• **Action item**
Transcribe the listing exactly, so that nothing but the pictures is missing.

• **Input records**
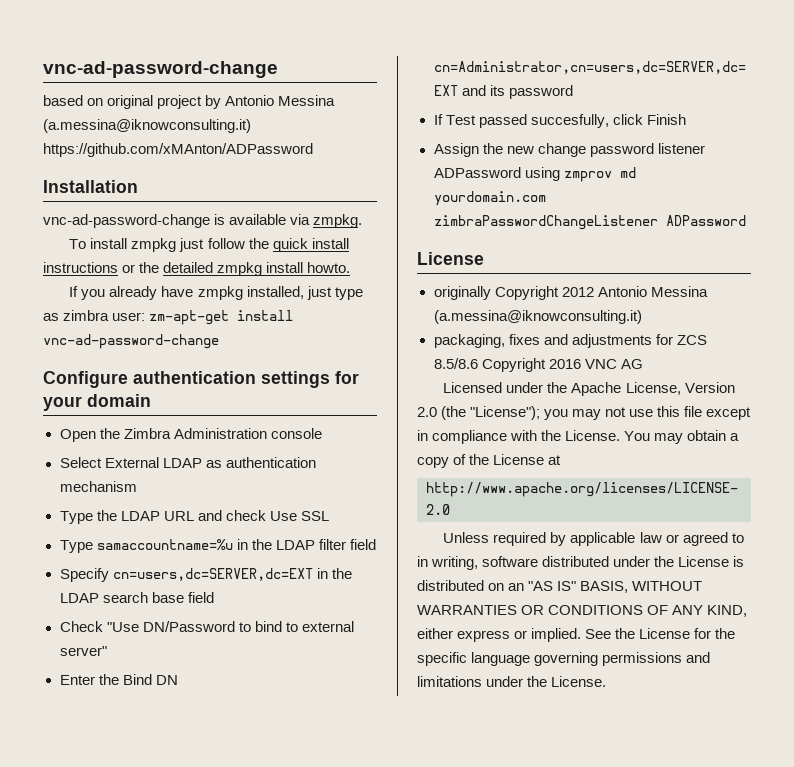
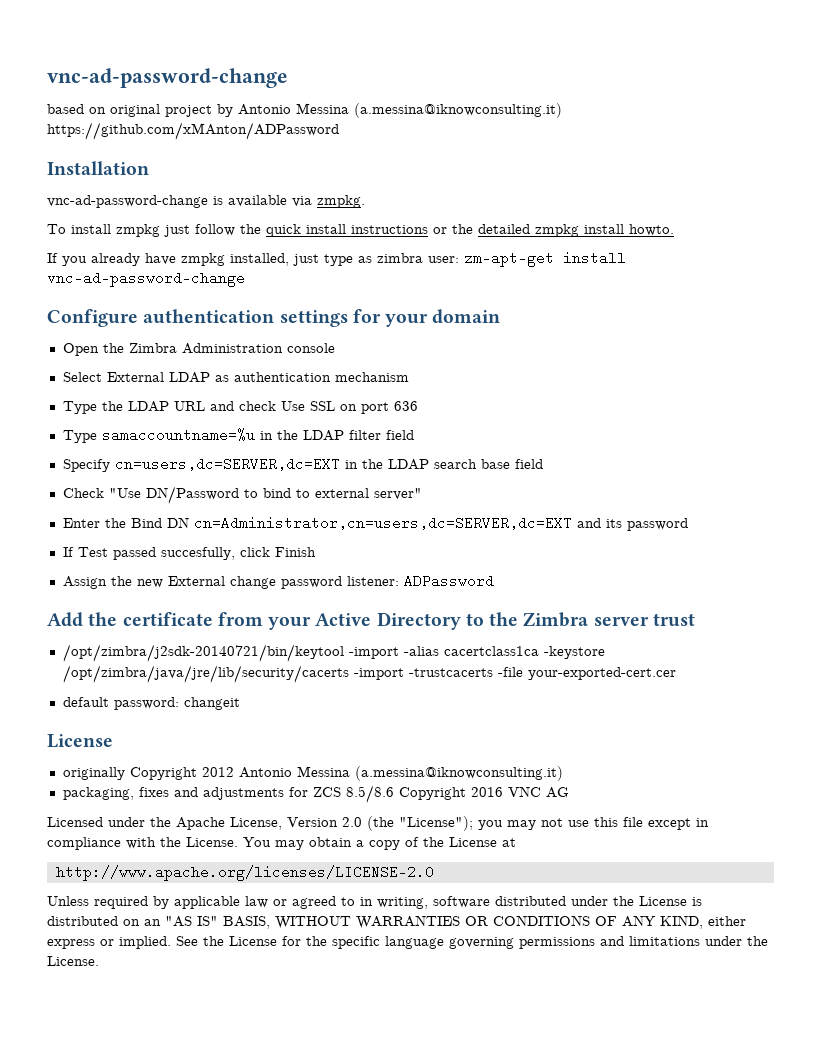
- Type the LDAP URL and check Use SSL
+ Type the LDAP URL and check Use SSL on port 636
- Assign the new change password listener ADPassword using zmprov md yourdomain.com zimbraPasswordChangeListener ADPassword
+ Assign the new External change password listener: ADPassword
+ Add the certificate from your Active Directory to the Zimbra server trust
+ /opt/zimbra/j2sdk-20140721/bin/keytool -import -alias cacertclass1ca -keystore /opt/zimbra/java/jre/lib/security/cacerts -import -trustcacerts -file your-exported-cert.cer
+ default password: changeit

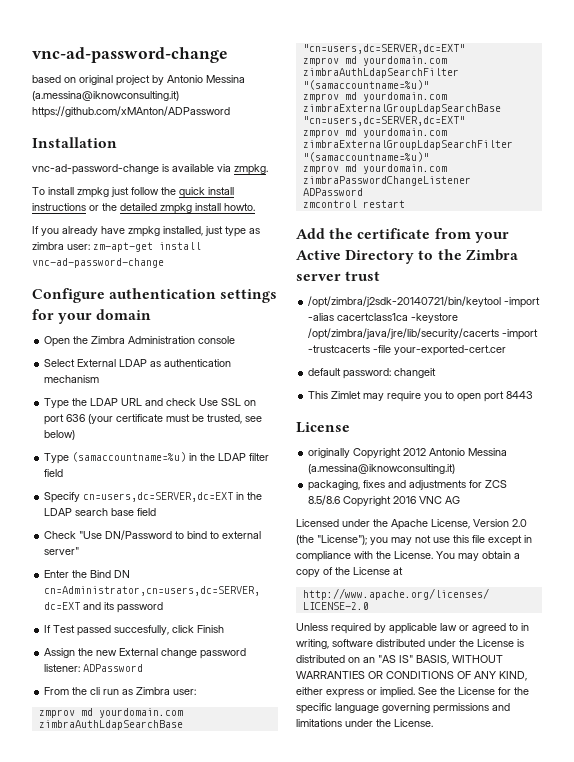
- Type the LDAP URL and check Use SSL on port 636
- Type samaccountname=%u in the LDAP filter field
+ Type the LDAP URL and check Use SSL on port 636 (your certificate must be trusted, see below)
+ Type (samaccountname=%u) in the LDAP filter field
+ From the cli run as Zimbra user:
+ zmprov md yourdomain.com zimbraAuthLdapSearchBase "cn=users,dc=SERVER,dc=EXT"
+ zmprov md yourdomain.com zimbraAuthLdapSearchFilter "(samaccountname=%u)"
+ zmprov md yourdomain.com zimbraExternalGroupLdapSearchBase "cn=users,dc=SERVER,dc=EXT"
+ zmprov md yourdomain.com zimbraExternalGroupLdapSearchFilter "(samaccountname=%u)"
+ zmprov md yourdomain.com zimbraPasswordChangeListener ADPassword
+ zmcontrol restart
+ This Zimlet may require you to open port 8443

• **Exercise solution**
- Type the LDAP URL and check Use SSL
+ Type the LDAP URL and check Use SSL on port 636
- Assign the new change password listener ADPassword using zmprov md yourdomain.com zimbraPasswordChangeListener ADPassword
+ Assign the new External change password listener: ADPassword
+ Add the certificate from your Active Directory to the Zimbra server trust
+ /opt/zimbra/j2sdk-20140721/bin/keytool -import -alias cacertclass1ca -keystore /opt/zimbra/java/jre/lib/security/cacerts -import -trustcacerts -file your-exported-cert.cer
+ default password: changeit

- Type the LDAP URL and check Use SSL on port 636
- Type samaccountname=%u in the LDAP filter field
+ Type the LDAP URL and check Use SSL on port 636 (your certificate must be trusted, see below)
+ Type (samaccountname=%u) in the LDAP filter field
+ From the cli run as Zimbra user:
+ zmprov md yourdomain.com zimbraAuthLdapSearchBase "cn=users,dc=SERVER,dc=EXT"
+ zmprov md yourdomain.com zimbraAuthLdapSearchFilter "(samaccountname=%u)"
+ zmprov md yourdomain.com zimbraExternalGroupLdapSearchBase "cn=users,dc=SERVER,dc=EXT"
+ zmprov md yourdomain.com zimbraExternalGroupLdapSearchFilter "(samaccountname=%u)"
+ zmprov md yourdomain.com zimbraPasswordChangeListener ADPassword
+ zmcontrol restart
+ This Zimlet may require you to open port 8443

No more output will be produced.